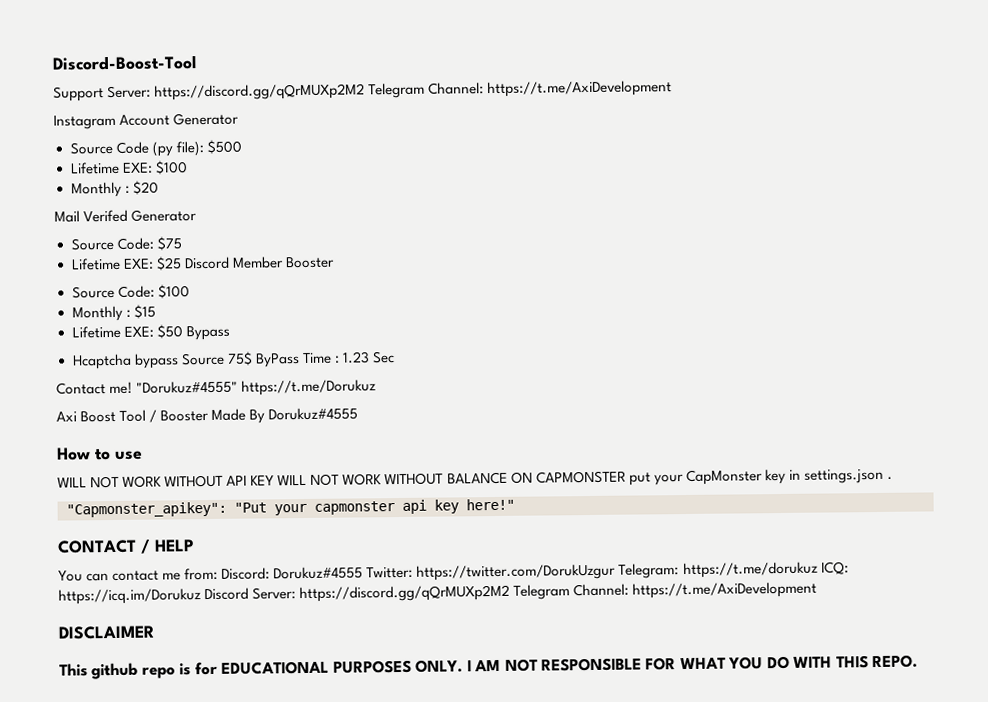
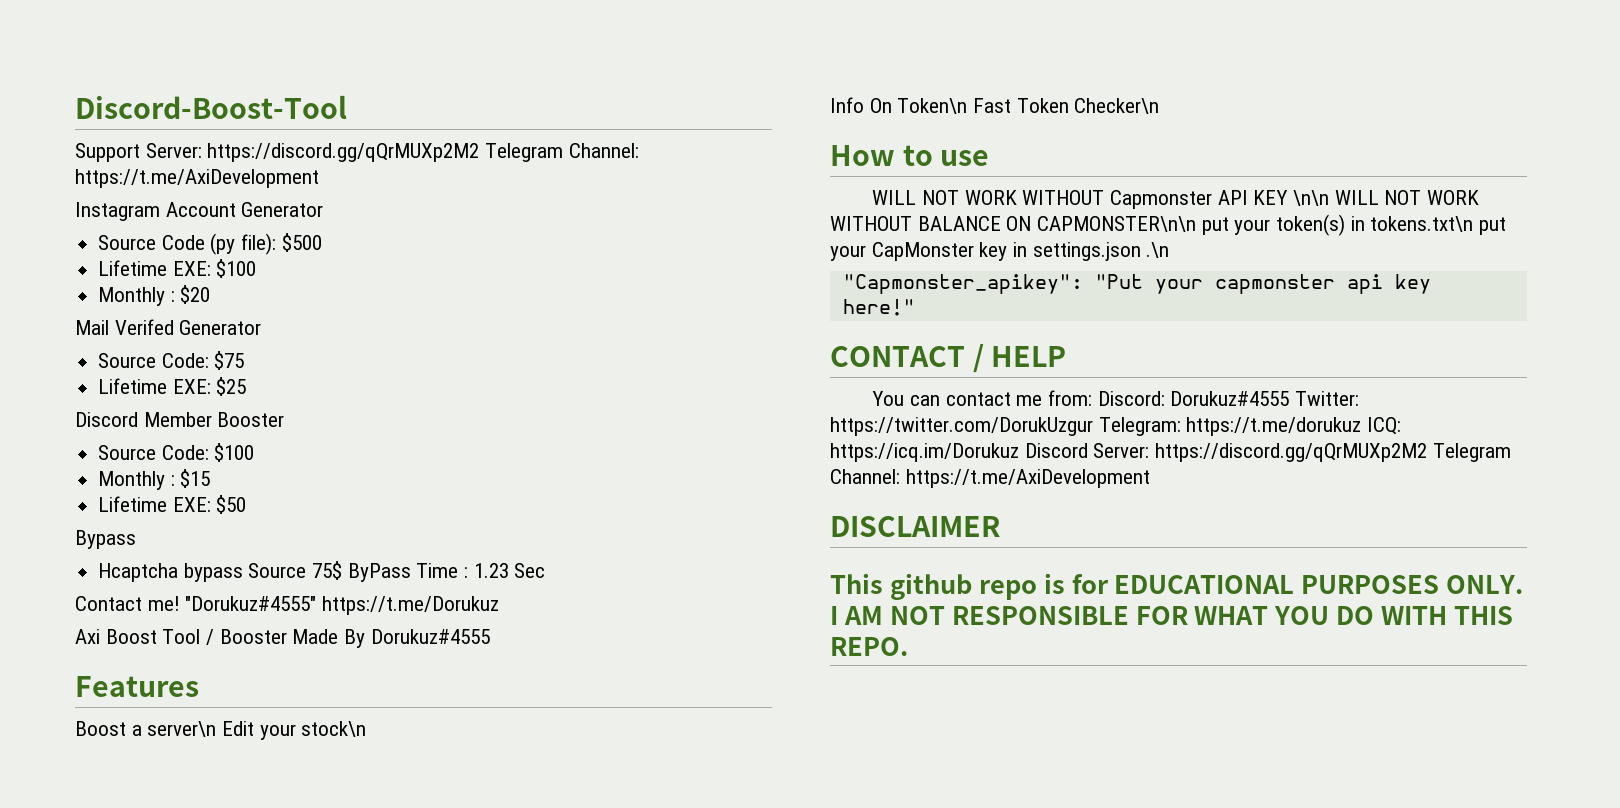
(182, 263) none -> (247, 386) //
(183, 331) none -> (247, 504) //
(359, 414) none -> [75,676,199,697] [75,721,367,740] [830,97,1160,114] // Features // Boost a server\n Edit your stock\n // Info On Token\n Fast Token Checker\n
(224, 481) none -> [1109,190,1212,209] Capmonster
(275, 480) none -> [1292,190,1329,206] \n\n
[535,470,626,484] CAPMONSTER -> [1037,214,1474,236] CAPMONSTER\n\n put your token(s) in tokens.txt\n
[886,476,893,480] . -> [1146,242,1170,258] .\n

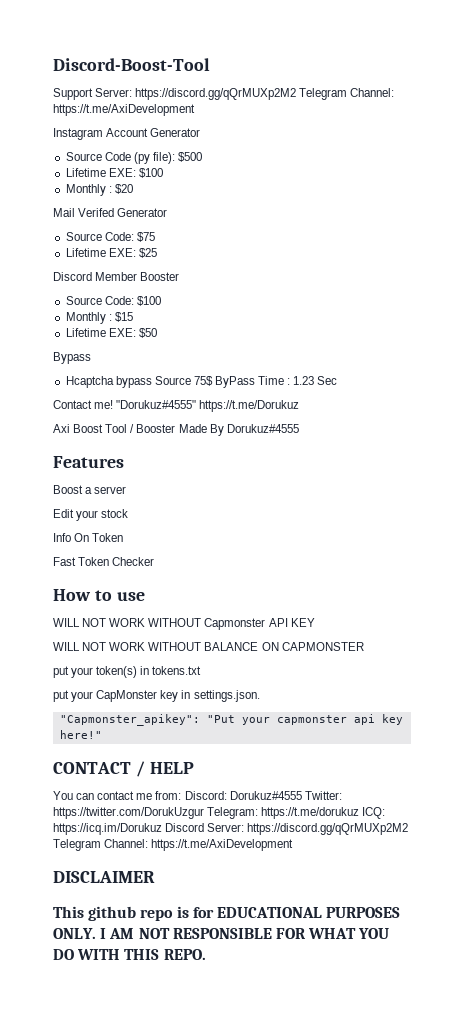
[147,721,217,737] server\n -> [94,486,127,494] server //
[301,721,367,737] stock\n -> [101,509,129,518] stock
[897,98,968,114] Token\n -> [92,533,124,542] Token //
[1074,98,1160,114] Checker\n -> [112,557,155,566] Checker
[1292,190,1329,206] \n\n -> (315, 622) //
[1037,216,1197,232] CAPMONSTER\n\n -> [281,642,364,651] CAPMONSTER //
[1370,216,1474,232] tokens.txt\n -> [152,666,202,675] tokens.txt //
[1032,242,1170,261] settings.json .\n -> [193,690,260,702] settings.json.

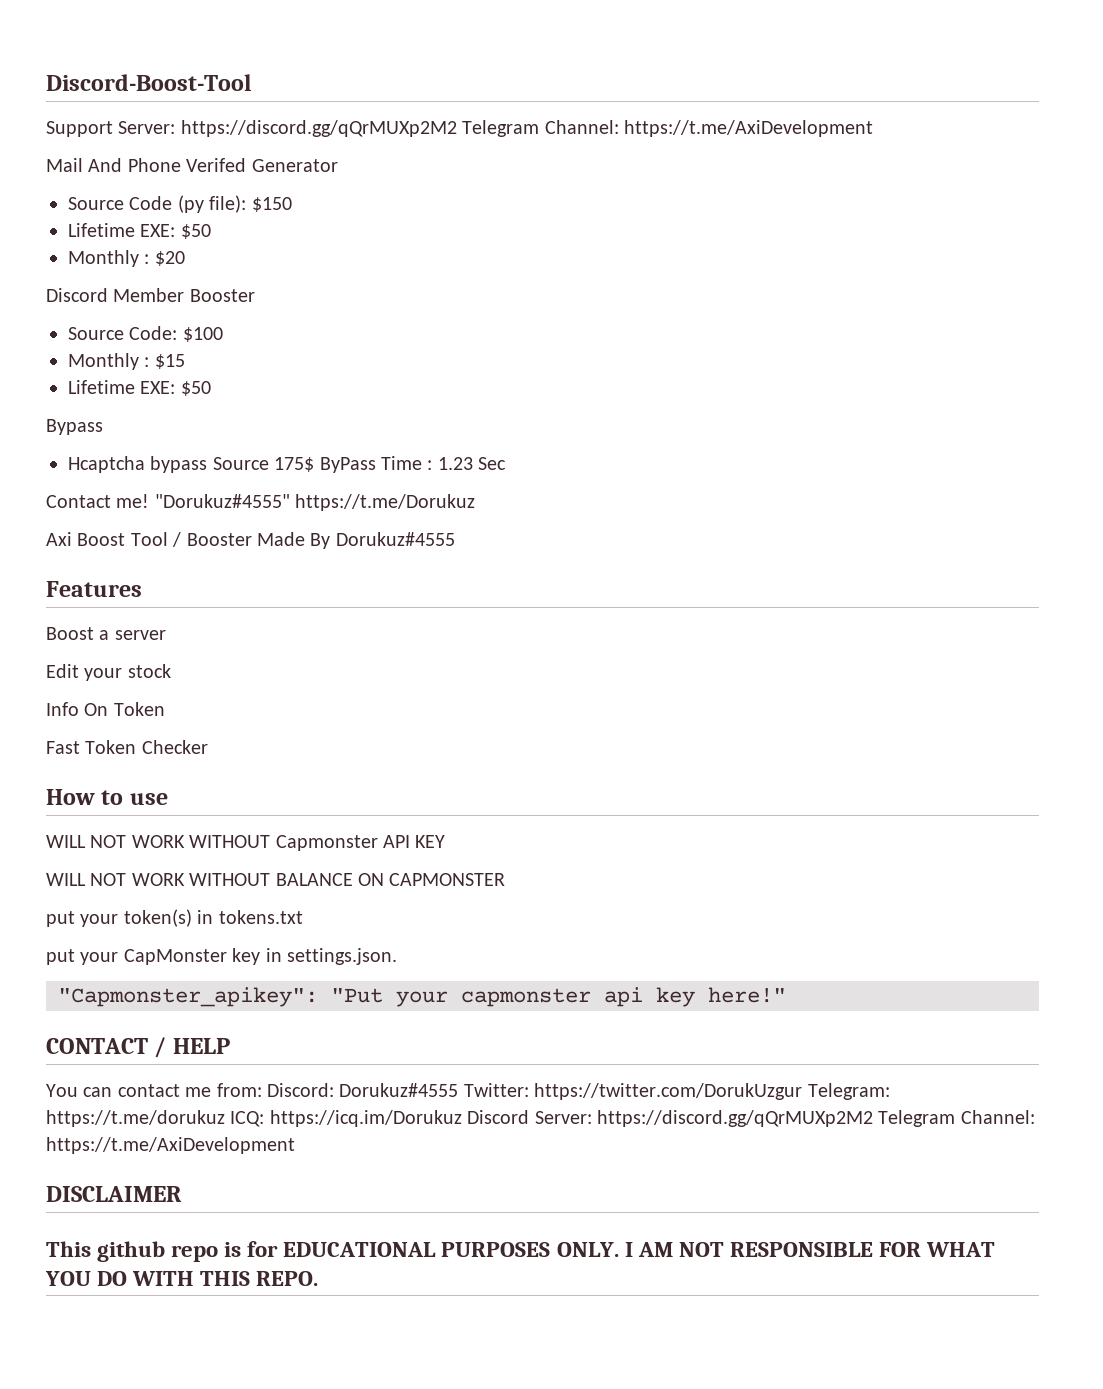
[53,128,149,140] Instagram Account -> [46,158,247,172] Mail And Phone Verifed
[178,152,203,162] [65,168,163,178] $500 // Lifetime EXE: $100 -> [251,197,292,212] [68,223,211,239] $150 // Lifetime EXE: $50
[53,208,168,217] [65,232,155,242] [65,248,157,258] // Mail Verifed Generator // Source Code: $75 // Lifetime EXE: $25 -> (185, 258) none
[193,376,213,386] 75$ -> [274,457,315,472] 175$

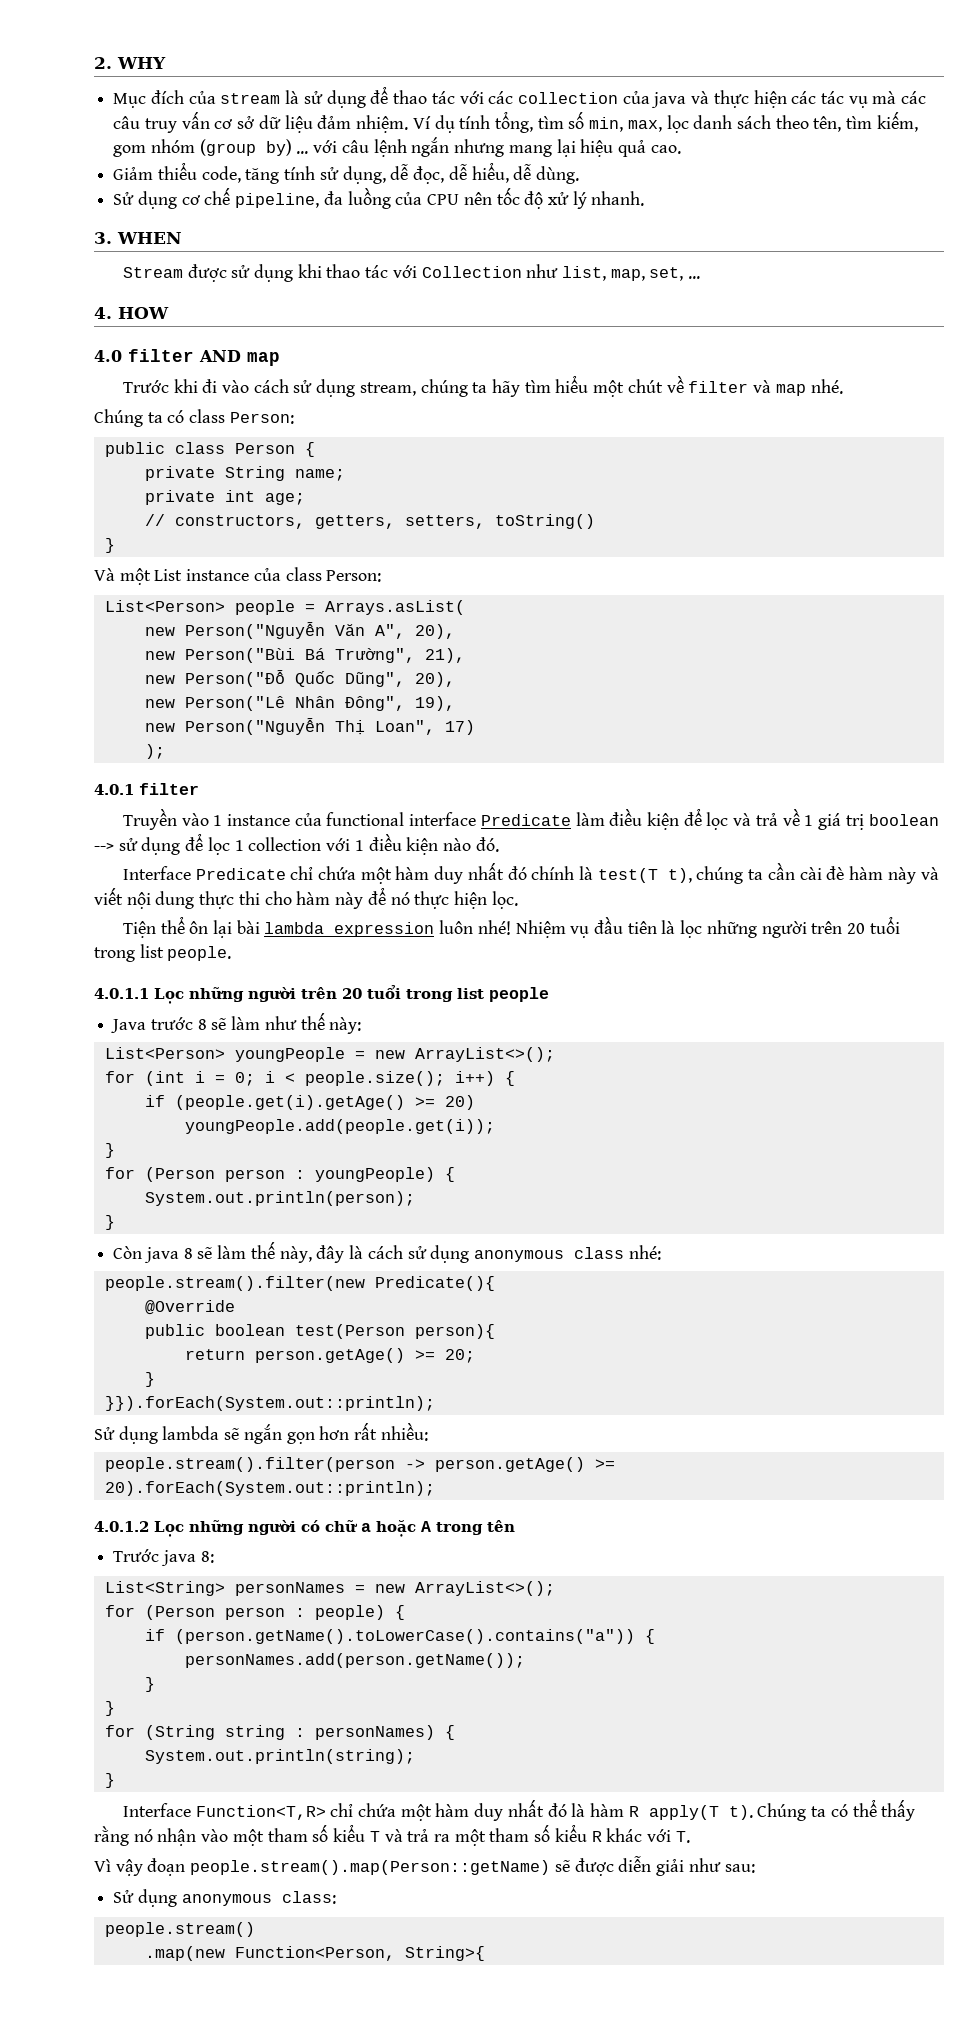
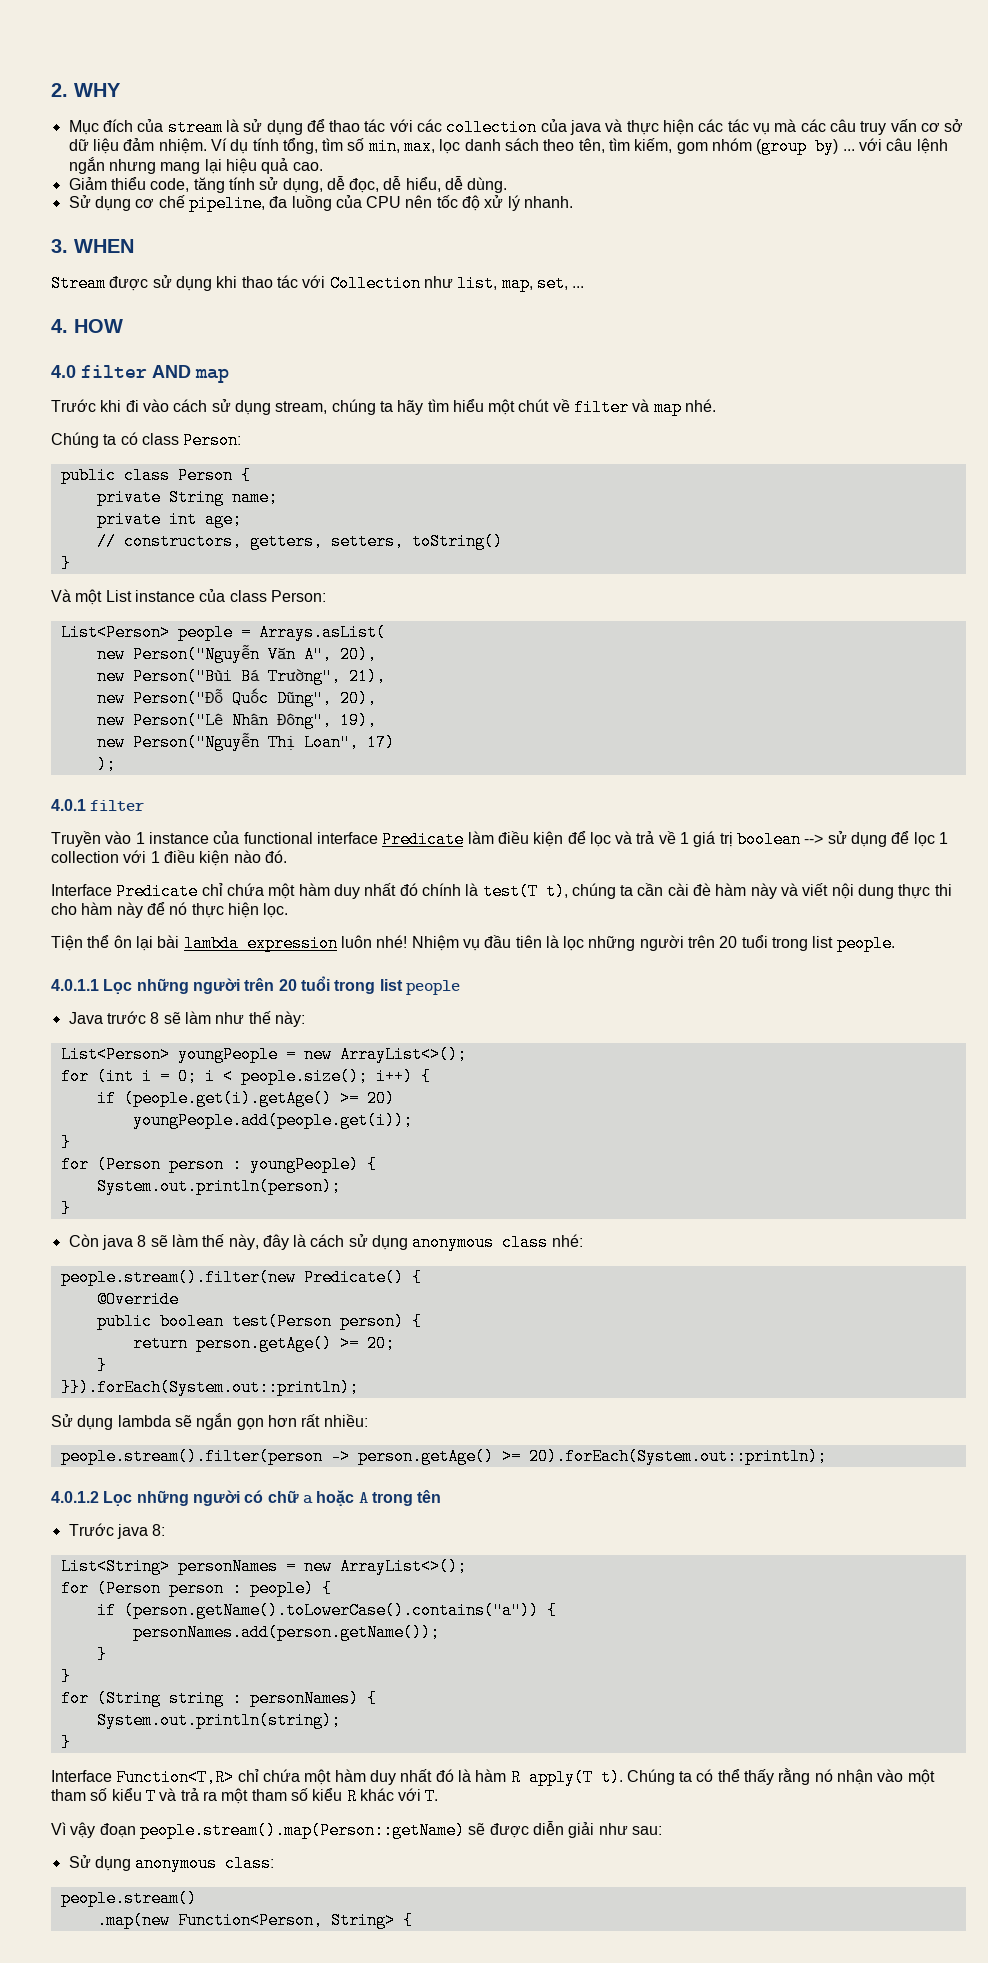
[374,1276,495,1291] Predicate(){ -> [303,1269,422,1286] Predicate() {
[414,1324,495,1339] person){ -> [339,1313,422,1330] person) {
[404,1946,485,1961] String>{ -> [330,1912,413,1929] String> {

+--

• [Task to complete]: Give the data again exactly, image-free.

• [Exercise result]:
(182, 263) none -> (247, 386) //
(183, 331) none -> (247, 504) //
(359, 414) none -> [75,676,199,697] [75,721,367,740] [830,97,1160,114] // Features // Boost a server\n Edit your stock\n // Info On Token\n Fast Token Checker\n
(224, 481) none -> [1109,190,1212,209] Capmonster
(275, 480) none -> [1292,190,1329,206] \n\n
[535,470,626,484] CAPMONSTER -> [1037,214,1474,236] CAPMONSTER\n\n put your token(s) in tokens.txt\n
[886,476,893,480] . -> [1146,242,1170,258] .\n

[147,721,217,737] server\n -> [94,486,127,494] server //
[301,721,367,737] stock\n -> [101,509,129,518] stock
[897,98,968,114] Token\n -> [92,533,124,542] Token //
[1074,98,1160,114] Checker\n -> [112,557,155,566] Checker
[1292,190,1329,206] \n\n -> (315, 622) //
[1037,216,1197,232] CAPMONSTER\n\n -> [281,642,364,651] CAPMONSTER //
[1370,216,1474,232] tokens.txt\n -> [152,666,202,675] tokens.txt //
[1032,242,1170,261] settings.json .\n -> [193,690,260,702] settings.json.

[53,128,149,140] Instagram Account -> [46,158,247,172] Mail And Phone Verifed
[178,152,203,162] [65,168,163,178] $500 // Lifetime EXE: $100 -> [251,197,292,212] [68,223,211,239] $150 // Lifetime EXE: $50
[53,208,168,217] [65,232,155,242] [65,248,157,258] // Mail Verifed Generator // Source Code: $75 // Lifetime EXE: $25 -> (185, 258) none
[193,376,213,386] 75$ -> [274,457,315,472] 175$

[374,1276,495,1291] Predicate(){ -> [303,1269,422,1286] Predicate() {
[414,1324,495,1339] person){ -> [339,1313,422,1330] person) {
[404,1946,485,1961] String>{ -> [330,1912,413,1929] String> {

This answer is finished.